They had almost finished unloading the wagon when trumpets sounded and they heard the announcement for the Always Alpaca judging.
“Should I still enter my shawl?” Skye asked as they hurried back to their stall with the last of the burlap bags of roving. In the main aisle of the tent, a stream of soldiers passed on their right, while others walked behind them, checking vendors for contraband crystals. Inside their booth, Skye’s Suri lace shawl laid airing across several baskets of yarn.
“Of course.” Her mother lifted the featherweight garment of shaded amethyst. “It is your winter’s work. Take it to the judge’s stand.”
“They will say it is crystal-dyed,” Skye whispered.
“You will just explain,” Sierra replied, handing her the shawl as a group of soldiers turned down the main aisle and headed for their stall. “Everything will be fine.”
Skye looked up in alarm, recognizing the short Guardsman from the bridge who was leading the pack. “Go,” Sierra shooed her away with a wave of her hand. “Go!”
Skye hurried from the booth with her shawl and made her way to the judges’ pavilion. As she waited in line to enter the contest, Skye saw that in addition to yarns prepared for the Goat to Garment Competition, the craft tables were already loaded with fleeces and furs for the Sheep to Shawl, the Moose to Mittens, and the Bear to Blanket. As she surveyed the array of shawls and scarves at the Always Alpaca table, Skye’s breath caught in her throat. None of the projects were naturally shaded like her own. She was about to step out of line when abruptly it was her turn to stand before the judges. Perched behind the table heaped with garments, they gazed at her expectantly. She focused on the one with snowy eyebrows. He reminded her of Katarina’s grandfather, the Gaffer.

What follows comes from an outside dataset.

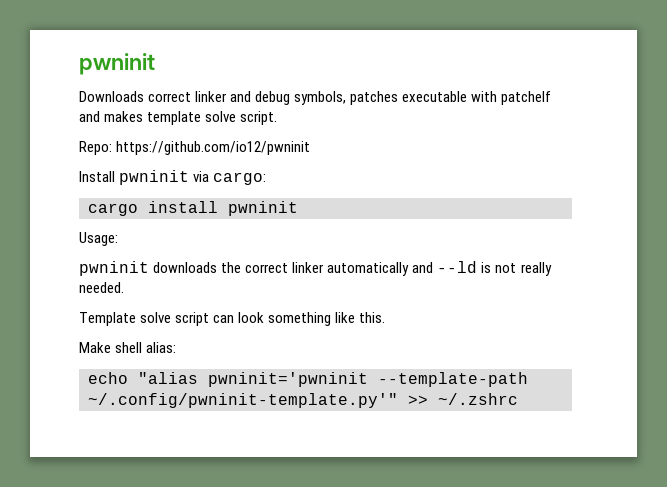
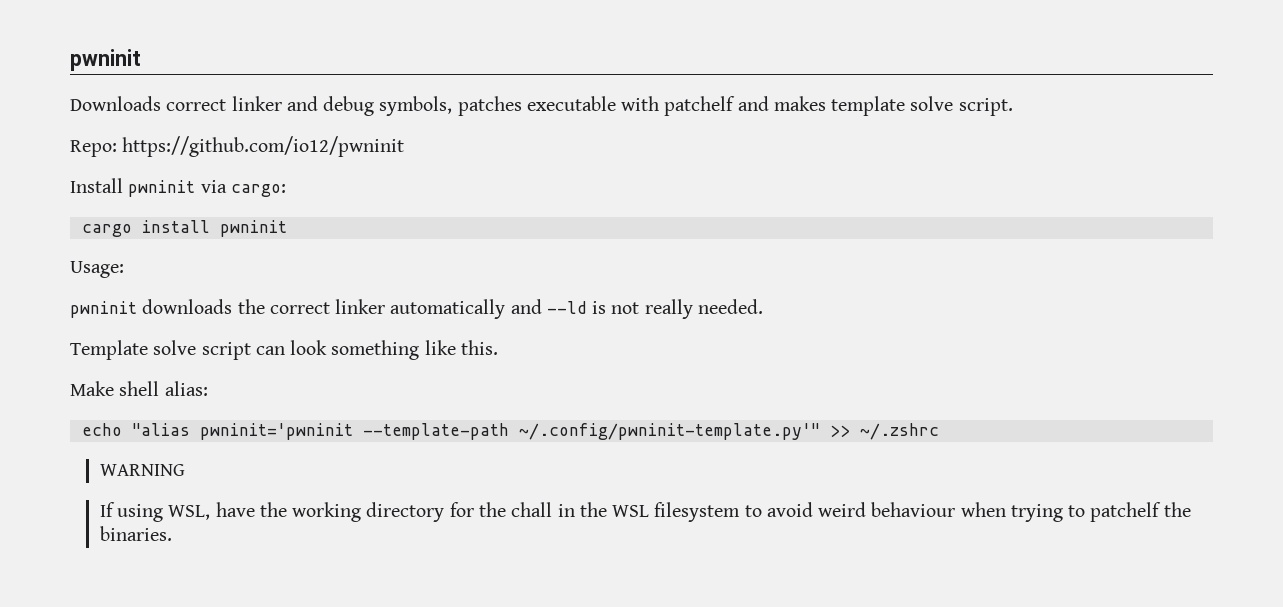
+ WARNING
+ If using WSL, have the working directory for the chall in the WSL filesystem to avoid weird behaviour when trying to patchelf the binaries.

“I would like to enter the Always Alpaca judging,” she faltered, spreading her shawl across the others.
“Nicely knit,” the old man admitted, fingering the intricate Fair-Isle pattern. “But crystal dyes are forbidden, under the new guidelines. We cannot qualify you under the World’s Fair rules.”
“The yarn is not crystal-dyed, it is natural,” Skye said. “Our animals drink from the colored freshets below the Teardrop Lake, and their locks keep the color. Have you heard of the Lavender Rill? It flows right by our house and the water really is purple.”
“I have never heard of it,” the judge replied. He turned to another old man, seated at the next table. “Have you heard of naturally dyed fleeces, pink and blue and purple?”
“I have heard,” the other man acknowledged, giving the garment a cautious glance over the top of his ground glass spectacles. “It is nothing but an old woman’s tale. Take the shawl and hide it well,” he admonished Skye, “before you are thrown out of the fair.”
“But last year. . . .” Skye began.
The first judge raised his hand. “There is nothing that likens this year to the last,” he insisted, not unkindly. “Do you not see the soldiers and smell the sour smoke in the air? The Middlelands have fallen under the rule of the Northland Guard; we just do not know it yet.”
“We will not admit it—is more likely,” the other man agreed with a nod. “Times will get worse before they get better. Some say soon you will see signs that say: Do not drink the water, for fear of pestilence and death. Do not drink the water!” He pushed his eyeglasses up the bridge of his nose and shooed Skye away with a wave of his gnarled hand. “Now go.”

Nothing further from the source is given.